Coût et développement
Le projet, géré par la filiale Woven by Toyota, représente un investissement d’environ 10 milliards de dollars. Les premiers habitants de Woven City ont emménagé récemment, et pour l’instant, environ 10% de la ville est fonctionnelle.
La vie quotidienne à Woven City
Woven City abrite actuellement une centaine de résidents soigneusement sélectionnés, appelés “Weavers”. Ces habitants, pour la plupart des employés de Toyota, vivent dans des appartements de style japandi, équipés de robots domestiques et de systèmes de surveillance de la santé. La ville utilise des panneaux solaires et des piles à hydrogène pour son approvisionnement énergétique.
Technologies en test
Les résidents servent de bêta-testeurs pour une variété de projets innovants, allant de systèmes de karaoké à intelligence artificielle, capables de sélectionner des chansons selon l’humeur, à des systèmes de climatisation filtrant 95% des allergènes.
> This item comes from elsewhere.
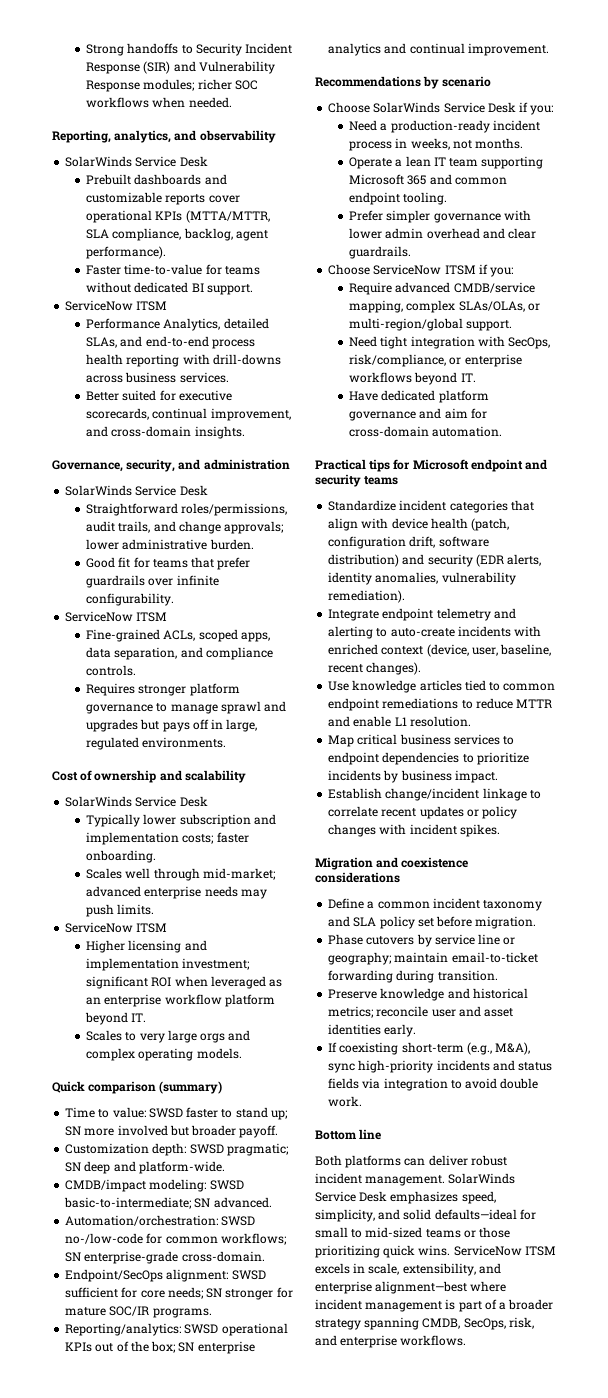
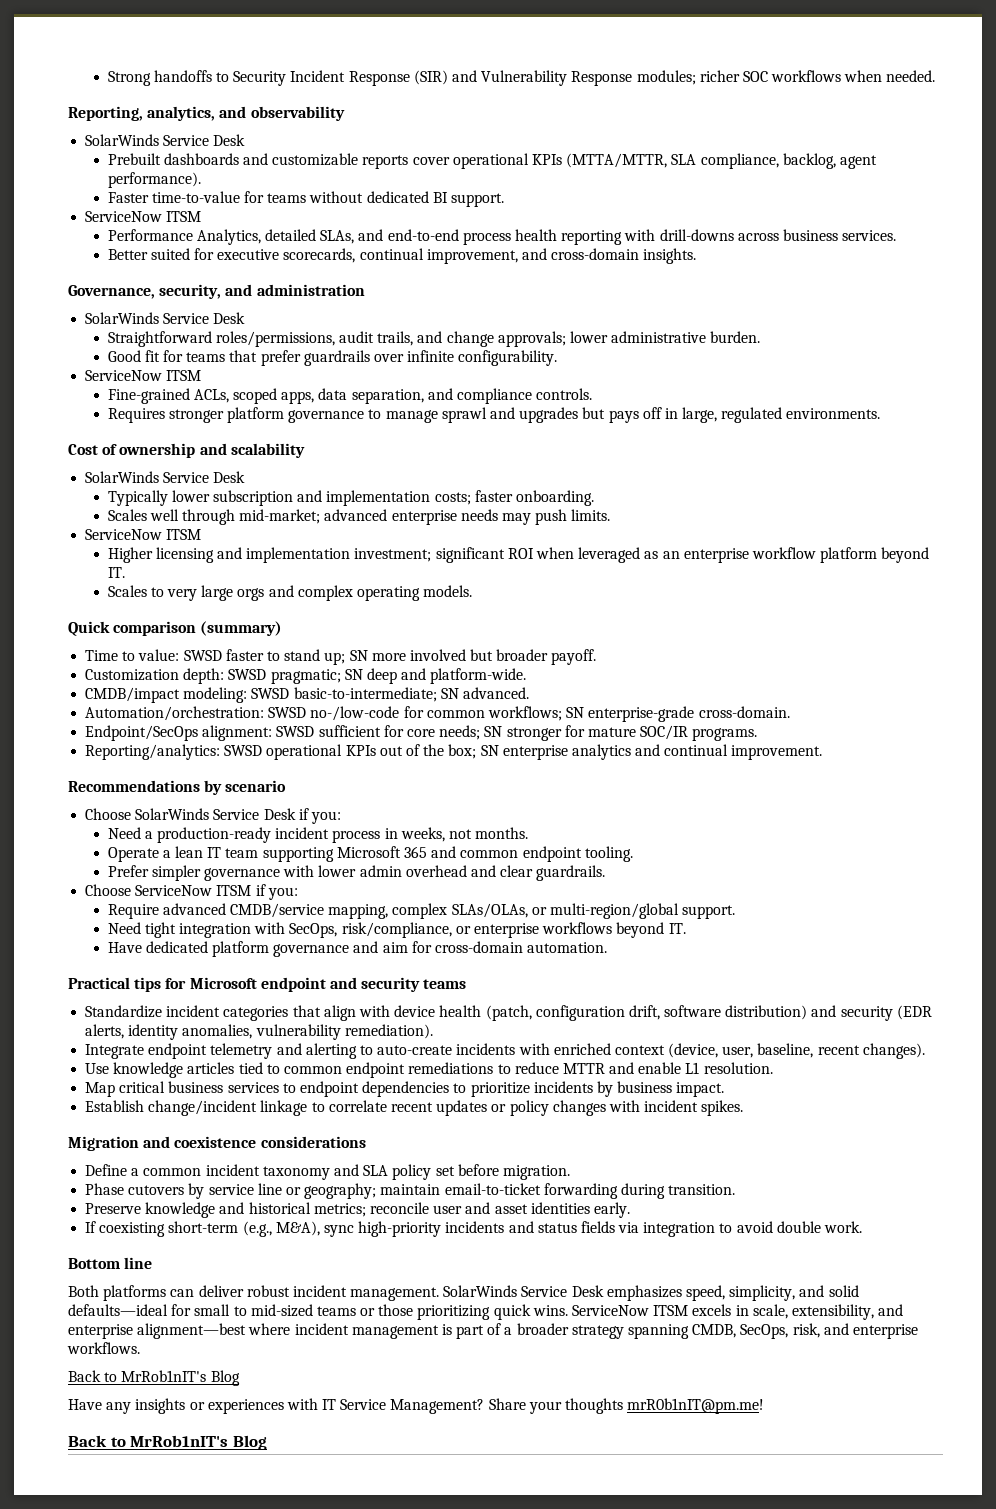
  ServiceNow ITSM excels in scale, extensibility, and enterprise alignment—best where incident management is part of a broader strategy spanning CMDB, SecOps, risk, and enterprise workflows.
+ Back to MrRob1nIT's Blog
+ Have any insights or experiences with IT Service Management? Share your thoughts mrR0b1nIT@pm.me!
+ Back to MrRob1nIT's Blog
Les tests incluent également des robots de livraison et des véhicules autonomes.
Impacts sur la vie privée
Un environnement sous surveillance
Pour que ces technologies fonctionnent, Woven City est équipée d’une multitude de caméras. Dans certaines intersections, on peut en trouver jusqu’à huit, appliquées à un système dénommé AI Vision Engine, destiné à surveiller et collecter des données sur l’activité de la ville. Ce système peut identifier et suivre les individus en fonction de leurs vêtements, évitant cependant le recours à la reconnaissance faciale.
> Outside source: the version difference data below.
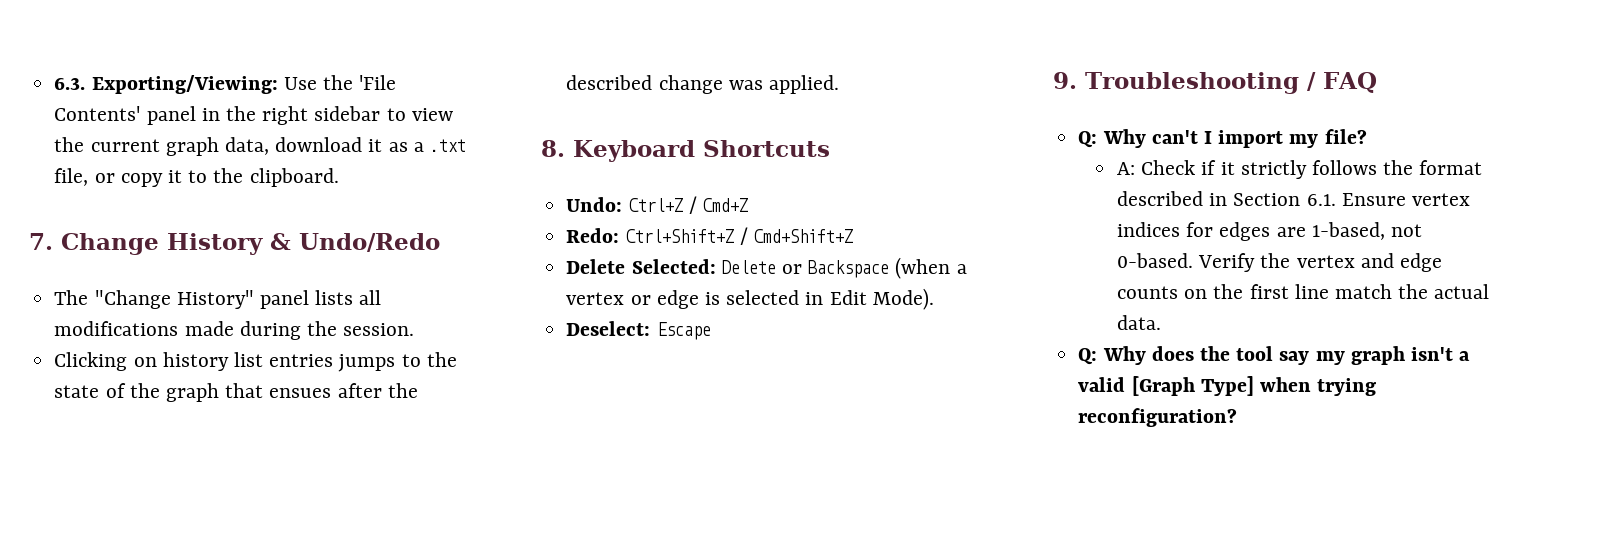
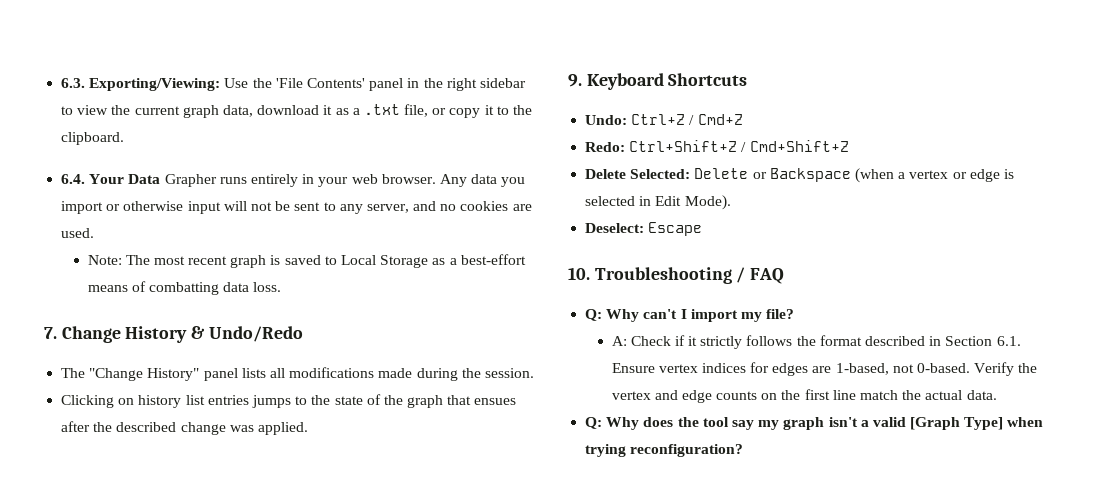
+ 6.4. Your Data Grapher runs entirely in your web browser. Any data you import or otherwise input will not be sent to any server, and no cookies are used.
+ Note: The most recent graph is saved to Local Storage as a best-effort means of combatting data loss.
- 8. Keyboard Shortcuts
+ 9. Keyboard Shortcuts
- 9. Troubleshooting / FAQ
+ 10. Troubleshooting / FAQ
Gestion des données personnelles
Toyota affirme avoir mis en place un système appelé Data Fabric, permettant aux résidents de choisir les données qu’ils souhaitent partager. Malgré cette promesse, la question de la confiance demeurre, d’autant plus que 98% des habitants ont accepté que des robots équipés de caméras opèrent chez eux.
Perspectives d’avenir
Technologie et emploi
Dans le même temps, Toyota développe une intelligence artificielle indépendante pour ne pas dépendre des grandes entreprises technologiques. Daisuke Toyoda, fils du président, souligne l’importance de protéger les emplois et le savoir-faire de l’entreprise. Le projet inclut même la création d’un clone IA de Akio Toyoda pour former les dirigeants de l’entreprise.
Évolution et objectifs futurs
Actuellement, Woven City en est à ses débuts avec seulement 100 habitants et de nombreuses technologies en phase d’expérimentation. L’objectif est d’atteindre 2 000 résidents lorsque le projet sera totalement achevé. Toyota voit Woven City comme une incubatrice technologique à long terme, sans attente de rentabilité à court terme.